WHAT YOU SHOULD DO
Each entry below is to be written out exactly, and the pictures are to be left out.

*** Begin section ***

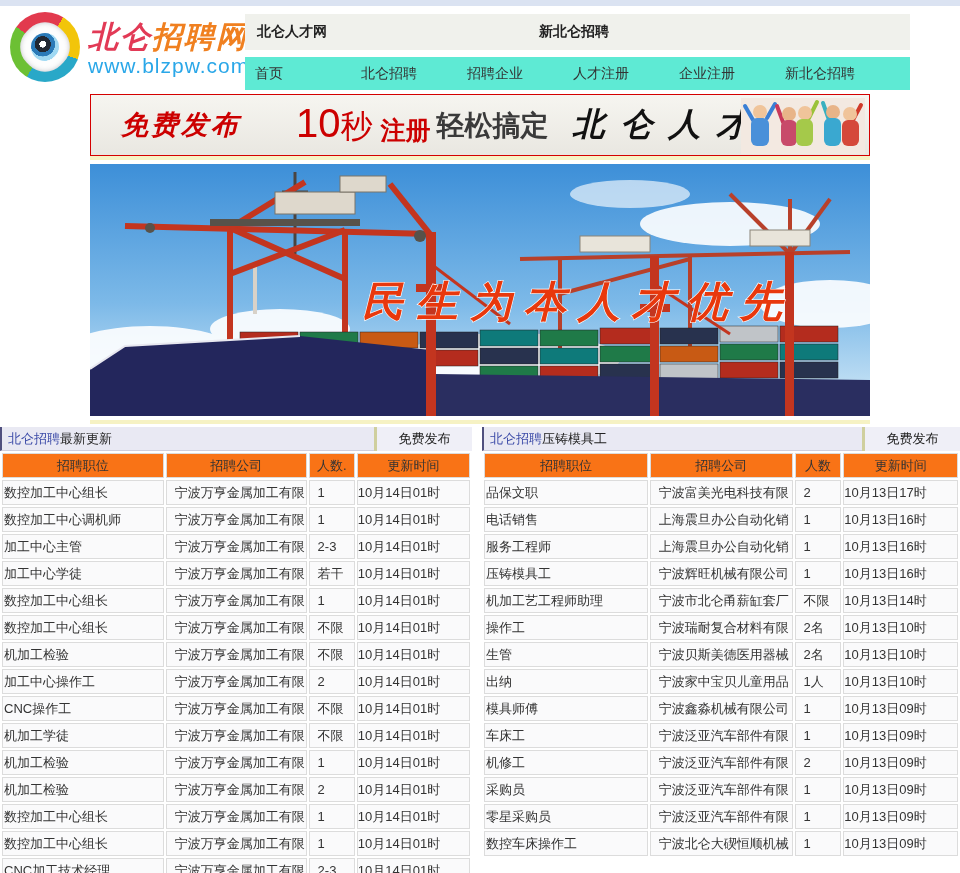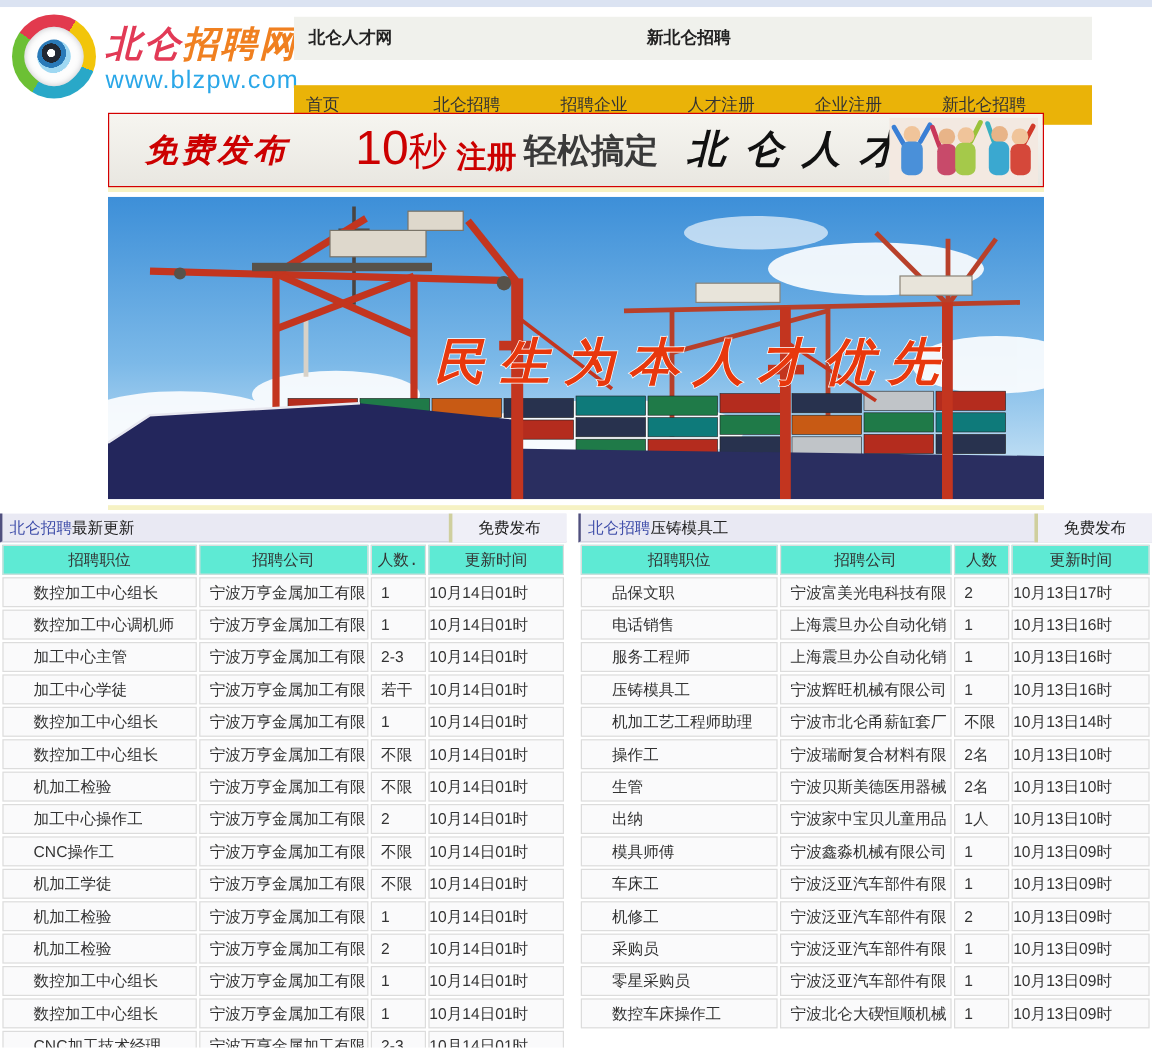--- a/index.html
+++ b/index.html
@@ -28,7 +28,7 @@
   .topbar { height:36px; background:#f0f1ec; position:relative; display:flex; align-items:center; }
   .topbar .site1 { font-weight:bold; font-size:14px; color:#222; margin-left:12px; }
   .topbar .site2 { position:absolute; left:294px; font-weight:bold; font-size:14px; color:#222; }
-  .navbar { height:33px; margin-top:21px; background:#eab308; display:flex; align-items:center; padding-left:10px; }
+  .navbar { height:33px; margin-top:7px; background:#5eead4; display:flex; align-items:center; padding-left:10px; }
   .navbar span { display:inline-block; width:106px; font-size:14px; color:#333; cursor:pointer; }
 
   

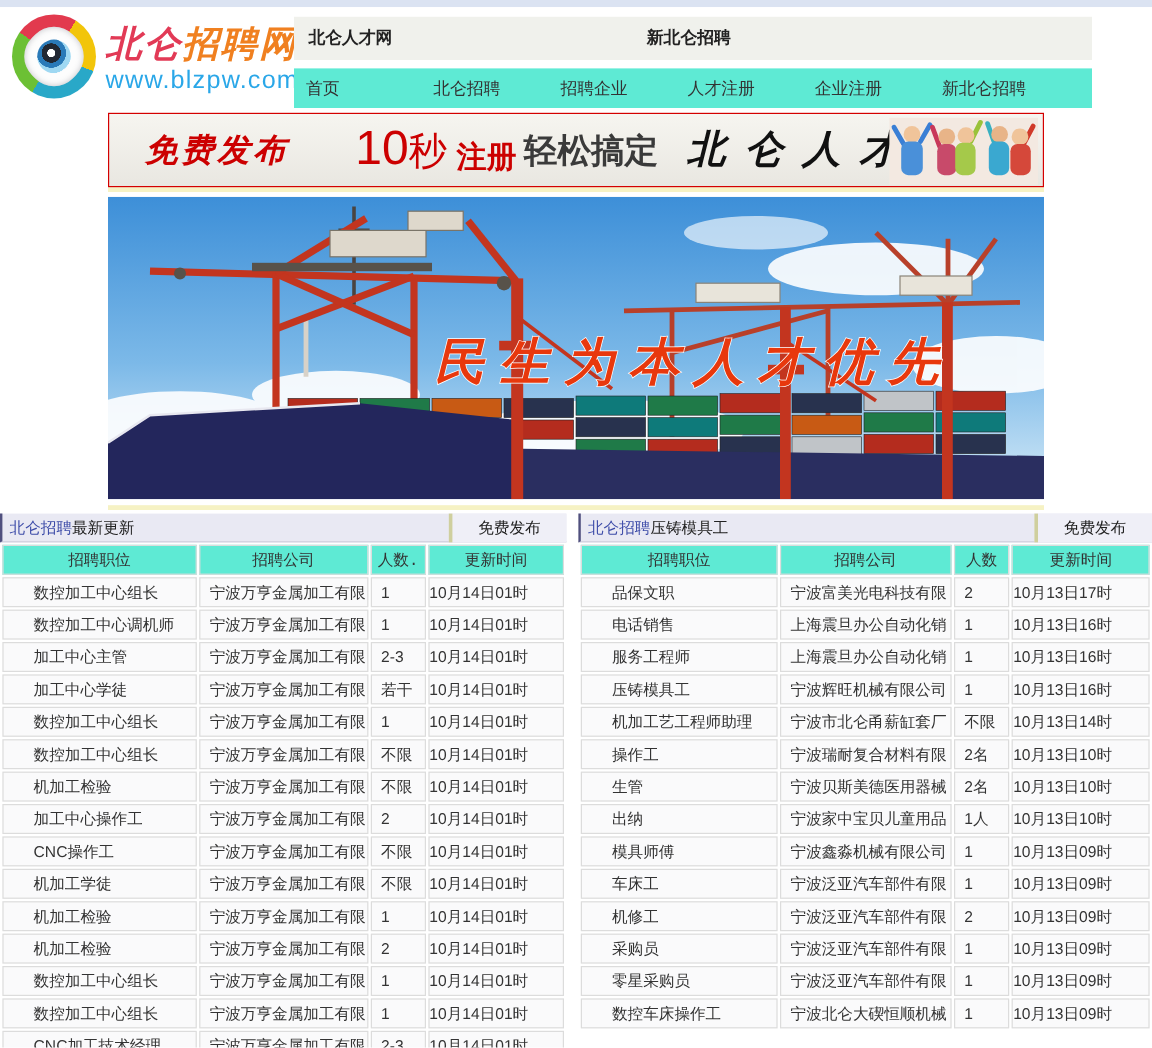--- a/index.html
+++ b/index.html
@@ -58,7 +58,7 @@
     background:#efeff7; display:flex; align-items:center; justify-content:center; font-size:13px; color:#222; cursor:pointer; }
   table { width:100%; border-collapse:separate; border-spacing:2px; background:#fff; table-layout:fixed; }
   th, td { height:25px; font-size:13px; font-weight:normal; background:#fafafb; border:1px solid #dcdcdc; overflow:hidden; white-space:nowrap; }
-  th { text-align:center; background:#5eead4; color:#333;font-family:Liberation Mono, monospace; }
+  th { text-align:center; background:#f97316; color:#333; }
   td.c0 { text-align:left; padding-left:25px; }
   td.c1 { text-align:left; padding-left:8px; }
   td.c2 { text-align:left; padding-left:8px; }

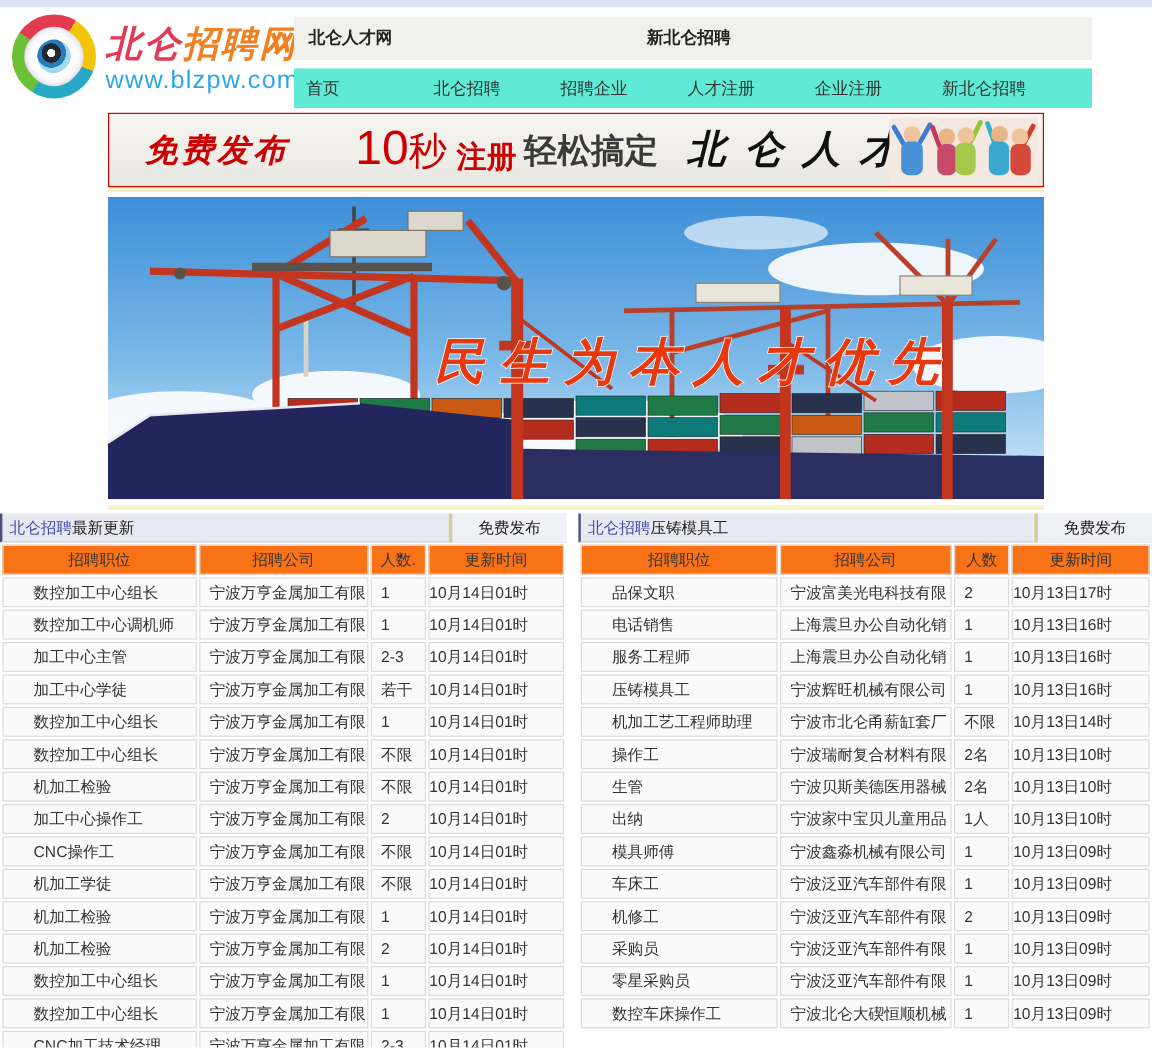--- a/index.html
+++ b/index.html
@@ -59,7 +59,7 @@
   table { width:100%; border-collapse:separate; border-spacing:2px; background:#fff; table-layout:fixed; }
   th, td { height:25px; font-size:13px; font-weight:normal; background:#fafafb; border:1px solid #dcdcdc; overflow:hidden; white-space:nowrap; }
   th { text-align:center; background:#f97316; color:#333; }
-  td.c0 { text-align:left; padding-left:25px; }
+  td.c0 { text-align:left; padding-left:1px; }
   td.c1 { text-align:left; padding-left:8px; }
   td.c2 { text-align:left; padding-left:8px; }
   td.c3 { text-align:left; }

*** End section ***

TASK RESPONSE
--- a/index.html
+++ b/index.html
@@ -28,7 +28,7 @@
   .topbar { height:36px; background:#f0f1ec; position:relative; display:flex; align-items:center; }
   .topbar .site1 { font-weight:bold; font-size:14px; color:#222; margin-left:12px; }
   .topbar .site2 { position:absolute; left:294px; font-weight:bold; font-size:14px; color:#222; }
-  .navbar { height:33px; margin-top:21px; background:#eab308; display:flex; align-items:center; padding-left:10px; }
+  .navbar { height:33px; margin-top:7px; background:#5eead4; display:flex; align-items:center; padding-left:10px; }
   .navbar span { display:inline-block; width:106px; font-size:14px; color:#333; cursor:pointer; }
 
   

--- a/index.html
+++ b/index.html
@@ -58,7 +58,7 @@
     background:#efeff7; display:flex; align-items:center; justify-content:center; font-size:13px; color:#222; cursor:pointer; }
   table { width:100%; border-collapse:separate; border-spacing:2px; background:#fff; table-layout:fixed; }
   th, td { height:25px; font-size:13px; font-weight:normal; background:#fafafb; border:1px solid #dcdcdc; overflow:hidden; white-space:nowrap; }
-  th { text-align:center; background:#5eead4; color:#333;font-family:Liberation Mono, monospace; }
+  th { text-align:center; background:#f97316; color:#333; }
   td.c0 { text-align:left; padding-left:25px; }
   td.c1 { text-align:left; padding-left:8px; }
   td.c2 { text-align:left; padding-left:8px; }

--- a/index.html
+++ b/index.html
@@ -59,7 +59,7 @@
   table { width:100%; border-collapse:separate; border-spacing:2px; background:#fff; table-layout:fixed; }
   th, td { height:25px; font-size:13px; font-weight:normal; background:#fafafb; border:1px solid #dcdcdc; overflow:hidden; white-space:nowrap; }
   th { text-align:center; background:#f97316; color:#333; }
-  td.c0 { text-align:left; padding-left:25px; }
+  td.c0 { text-align:left; padding-left:1px; }
   td.c1 { text-align:left; padding-left:8px; }
   td.c2 { text-align:left; padding-left:8px; }
   td.c3 { text-align:left; }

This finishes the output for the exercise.